RECORDS PROVIDED
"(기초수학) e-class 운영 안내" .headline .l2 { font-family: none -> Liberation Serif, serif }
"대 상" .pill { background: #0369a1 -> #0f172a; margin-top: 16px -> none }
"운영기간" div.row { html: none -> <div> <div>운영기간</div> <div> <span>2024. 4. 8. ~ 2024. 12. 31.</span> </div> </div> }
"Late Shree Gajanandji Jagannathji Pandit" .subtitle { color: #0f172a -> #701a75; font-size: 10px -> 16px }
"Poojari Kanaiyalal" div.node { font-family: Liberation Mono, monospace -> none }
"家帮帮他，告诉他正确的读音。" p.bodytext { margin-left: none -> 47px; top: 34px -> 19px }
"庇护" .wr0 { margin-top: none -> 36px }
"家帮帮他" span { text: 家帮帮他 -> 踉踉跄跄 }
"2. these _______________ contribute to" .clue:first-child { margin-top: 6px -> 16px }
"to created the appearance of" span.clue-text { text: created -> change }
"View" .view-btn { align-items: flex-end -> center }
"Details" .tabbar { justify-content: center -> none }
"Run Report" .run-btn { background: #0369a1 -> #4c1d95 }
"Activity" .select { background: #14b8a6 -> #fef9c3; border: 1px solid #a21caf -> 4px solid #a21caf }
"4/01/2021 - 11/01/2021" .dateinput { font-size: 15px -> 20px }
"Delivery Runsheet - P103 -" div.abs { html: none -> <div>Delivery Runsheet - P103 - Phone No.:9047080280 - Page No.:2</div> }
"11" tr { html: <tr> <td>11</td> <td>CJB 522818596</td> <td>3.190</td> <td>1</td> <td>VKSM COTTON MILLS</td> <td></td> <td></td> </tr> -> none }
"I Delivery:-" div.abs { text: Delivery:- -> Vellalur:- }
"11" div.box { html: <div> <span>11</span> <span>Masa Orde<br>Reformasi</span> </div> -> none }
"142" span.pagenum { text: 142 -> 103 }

TASK INSTRUCTIONS
Quote, word for word, every line from the top of the entries through the line that holds "none -> <div>Delivery".

RESPONSE TO THE TASK
"(기초수학) e-class 운영 안내" .headline .l2 { font-family: none -> Liberation Serif, serif }
"대 상" .pill { background: #0369a1 -> #0f172a; margin-top: 16px -> none }
"운영기간" div.row { html: none -> <div> <div>운영기간</div> <div> <span>2024. 4. 8. ~ 2024. 12. 31.</span> </div> </div> }
"Late Shree Gajanandji Jagannathji Pandit" .subtitle { color: #0f172a -> #701a75; font-size: 10px -> 16px }
"Poojari Kanaiyalal" div.node { font-family: Liberation Mono, monospace -> none }
"家帮帮他，告诉他正确的读音。" p.bodytext { margin-left: none -> 47px; top: 34px -> 19px }
"庇护" .wr0 { margin-top: none -> 36px }
"家帮帮他" span { text: 家帮帮他 -> 踉踉跄跄 }
"2. these _______________ contribute to" .clue:first-child { margin-top: 6px -> 16px }
"to created the appearance of" span.clue-text { text: created -> change }
"View" .view-btn { align-items: flex-end -> center }
"Details" .tabbar { justify-content: center -> none }
"Run Report" .run-btn { background: #0369a1 -> #4c1d95 }
"Activity" .select { background: #14b8a6 -> #fef9c3; border: 1px solid #a21caf -> 4px solid #a21caf }
"4/01/2021 - 11/01/2021" .dateinput { font-size: 15px -> 20px }
"Delivery Runsheet - P103 -" div.abs { html: none -> <div>Delivery Runsheet - P103 - Phone No.:9047080280 - Page No.:2</div> }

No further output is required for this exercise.